Stored records:
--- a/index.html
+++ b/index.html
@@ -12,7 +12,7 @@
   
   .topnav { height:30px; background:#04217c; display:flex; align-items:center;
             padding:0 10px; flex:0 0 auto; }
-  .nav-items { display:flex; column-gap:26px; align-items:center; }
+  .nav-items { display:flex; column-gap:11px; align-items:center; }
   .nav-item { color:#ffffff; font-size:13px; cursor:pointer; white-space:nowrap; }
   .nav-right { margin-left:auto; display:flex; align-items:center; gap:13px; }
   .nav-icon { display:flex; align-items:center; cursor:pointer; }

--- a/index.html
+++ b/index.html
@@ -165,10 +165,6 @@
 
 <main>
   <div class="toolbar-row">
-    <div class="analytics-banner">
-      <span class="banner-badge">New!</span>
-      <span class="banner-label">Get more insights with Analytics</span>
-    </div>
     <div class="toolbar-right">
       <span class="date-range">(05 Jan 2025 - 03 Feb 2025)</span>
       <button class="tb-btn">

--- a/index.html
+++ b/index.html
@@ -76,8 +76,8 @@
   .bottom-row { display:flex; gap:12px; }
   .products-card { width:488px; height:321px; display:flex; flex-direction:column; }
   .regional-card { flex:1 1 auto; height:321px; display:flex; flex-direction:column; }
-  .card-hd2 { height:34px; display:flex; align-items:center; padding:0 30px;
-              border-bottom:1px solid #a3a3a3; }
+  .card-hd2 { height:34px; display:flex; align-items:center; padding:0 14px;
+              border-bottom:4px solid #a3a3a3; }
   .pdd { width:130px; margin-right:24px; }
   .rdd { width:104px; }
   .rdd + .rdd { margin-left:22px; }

*Try it:*
The result should consist solely of the lines from the one that contains "-76,8 +76,8 @@" to the last line of the records above, reproduced exactly.

*Solution below:*
@@ -76,8 +76,8 @@
   .bottom-row { display:flex; gap:12px; }
   .products-card { width:488px; height:321px; display:flex; flex-direction:column; }
   .regional-card { flex:1 1 auto; height:321px; display:flex; flex-direction:column; }
-  .card-hd2 { height:34px; display:flex; align-items:center; padding:0 30px;
-              border-bottom:1px solid #a3a3a3; }
+  .card-hd2 { height:34px; display:flex; align-items:center; padding:0 14px;
+              border-bottom:4px solid #a3a3a3; }
   .pdd { width:130px; margin-right:24px; }
   .rdd { width:104px; }
   .rdd + .rdd { margin-left:22px; }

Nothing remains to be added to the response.